In all seriousness, however, I do very much relate to him. Like, I've done (kinda, I don't have magic nor did I imprison people) the same things he did. I've been at the point where you feel like you HAVE to do bad things. You HAVE to be mean, to be evil. And it's awful. You feel this horrible eating guilt that nags and nags at you, but you can't stop. Because if you do, then you'll have no one. But because you act that way, you lose everyone anyway. You become your own self-fulfilling prophecy.
"People don't like me already, might as well act like it in a desperate attempt to get some amount of attention!" It never works. I'm glad my dad got me therapy when he did. I would have been a much worse version of myself if he didn't. Tenna needs help and therapy. Everyone was valid to quit and leave him, yes, but man, did it hurt. All he wanted was kindness and love, for people to like him. And they left. He deserved better. And so did his employees.

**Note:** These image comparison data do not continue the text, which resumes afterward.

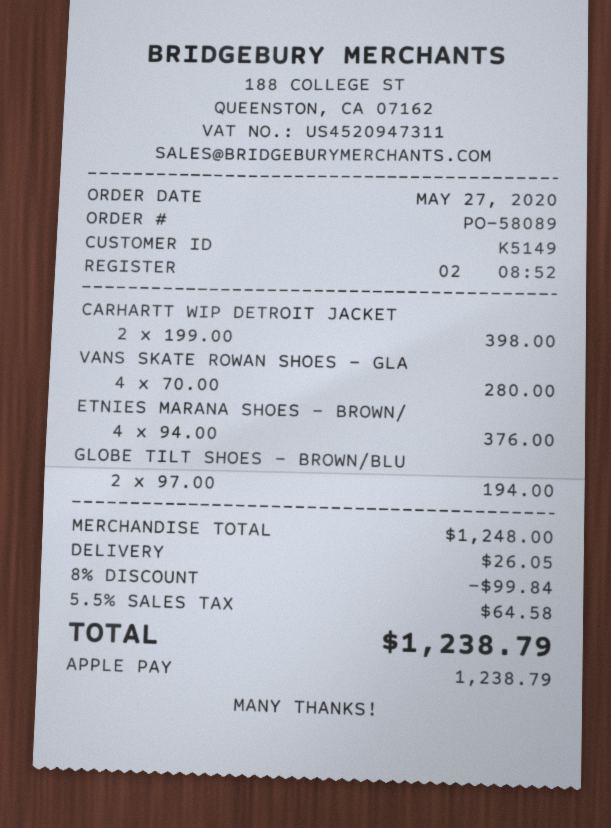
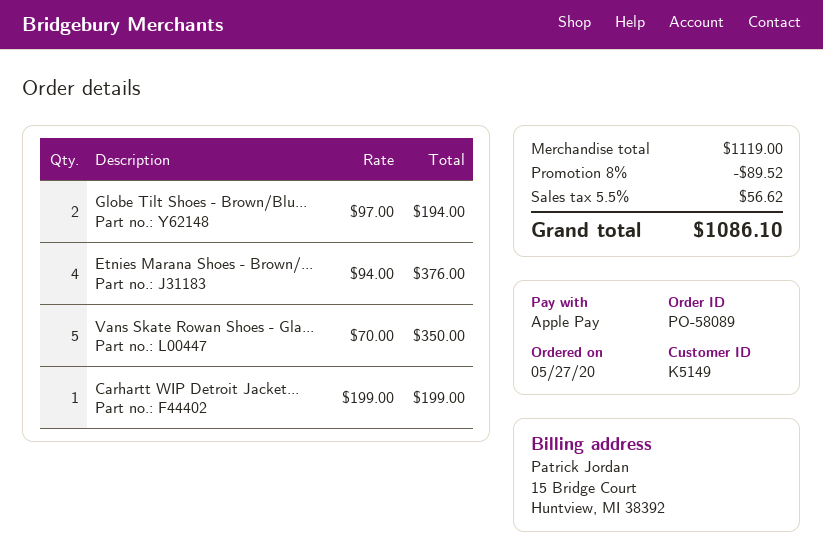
CARHARTT WIP DETROIT JACKET: 2 x 199.00 = 398.00 -> 1 x 199.00 = 199.00
VANS SKATE ROWAN SHOES - GLA: 4 x 70.00 = 280.00 -> 5 x 70.00 = 350.00
subtotal: 1248.00 -> 1119.00
discount: 8% = 99.84 -> 8% = 89.52
shipping: 26.05 -> none
tax: 5.5% = 64.58 -> 5.5% = 56.62
total: 1238.79 -> 1086.10

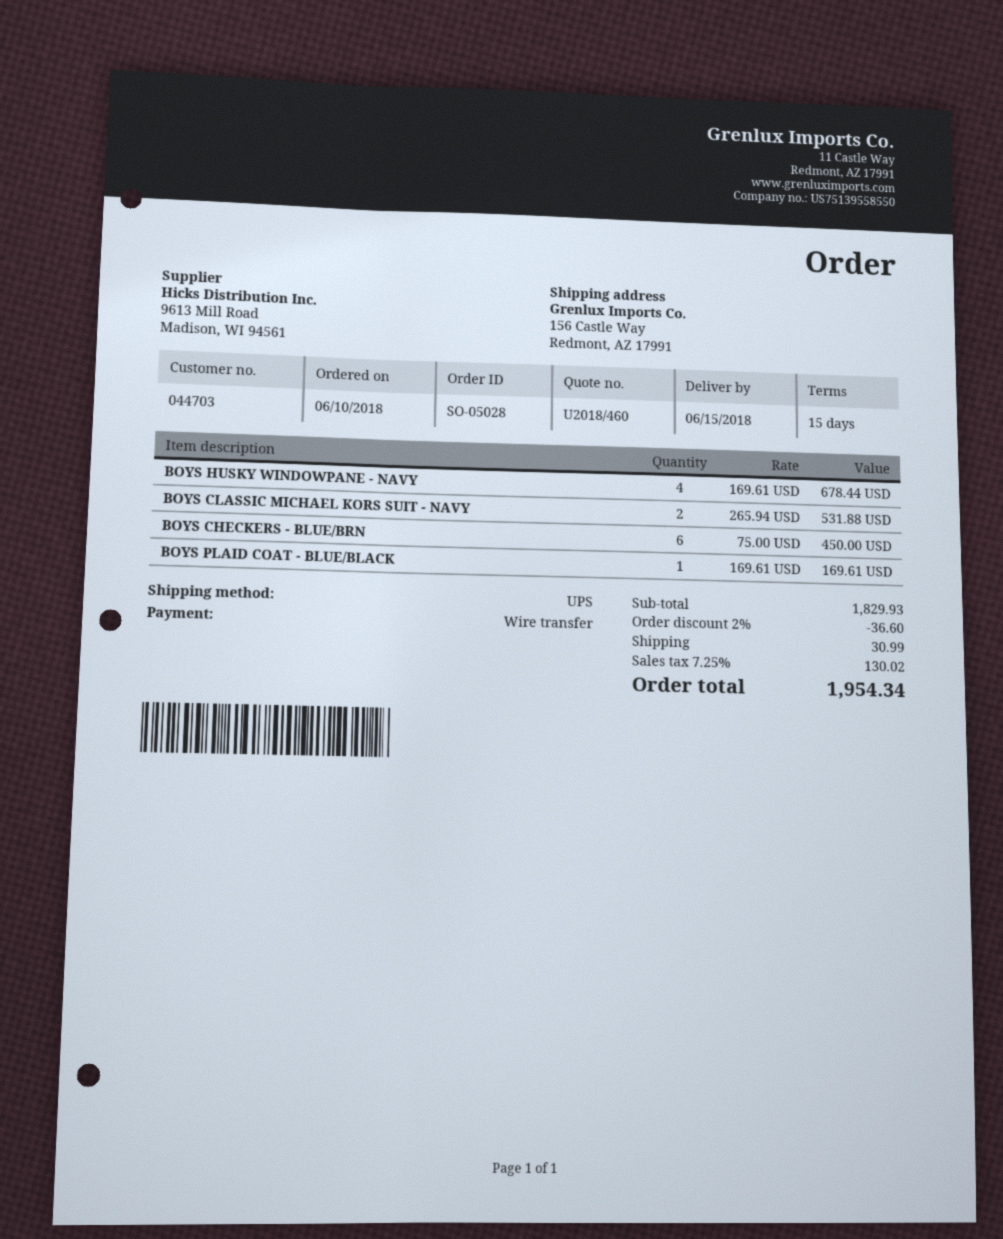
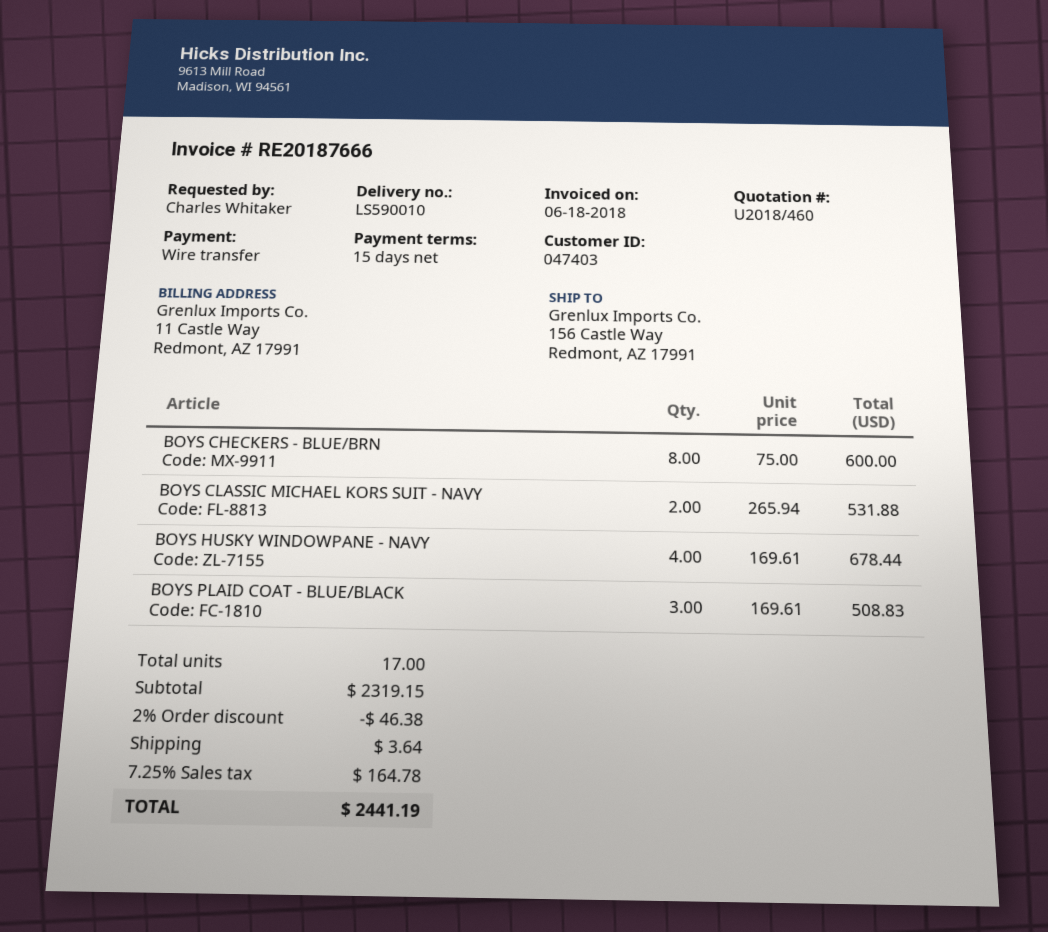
customer number: 044703 -> 047403
BOYS CHECKERS - BLUE/BRN: 6 x 75.00 = 450.00 -> 8 x 75.00 = 600.00
BOYS PLAID COAT - BLUE/BLACK: 1 x 169.61 = 169.61 -> 3 x 169.61 = 508.83
subtotal: 1829.93 -> 2319.15
discount: 2% = 36.60 -> 2% = 46.38
shipping: 30.99 -> 3.64
tax: 7.25% = 130.02 -> 7.25% = 164.78
total: 1954.34 -> 2441.19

I don't think Tenna is very emotionally mature. Not to say, "oh, he's minor-coded, he's minor-coded!!!!" No. I mean that he's not as grown up as he should be. And that's valid. Because of his trauma, he never quite got to grow his emotions. He probably bottled it all up, pretending to be fine until they eventually began to explode out of him at the smallest inconvenience. He's clingy, irrational, and constantly relying on other people to help him regulate his emotions. "Oh, you're going to leave? That's fine, I guess, I'm just going to cry over here in the meantime... huh? You're staying? Yippee!! Happiest day of my life!!!" It's manipulative, but it's the only way he can cope.
I want him to get better. To be better. To move on from his trauma that seems to define him so completely and to learn how to live by himself, without the need of anyone else to be his emotion crutch.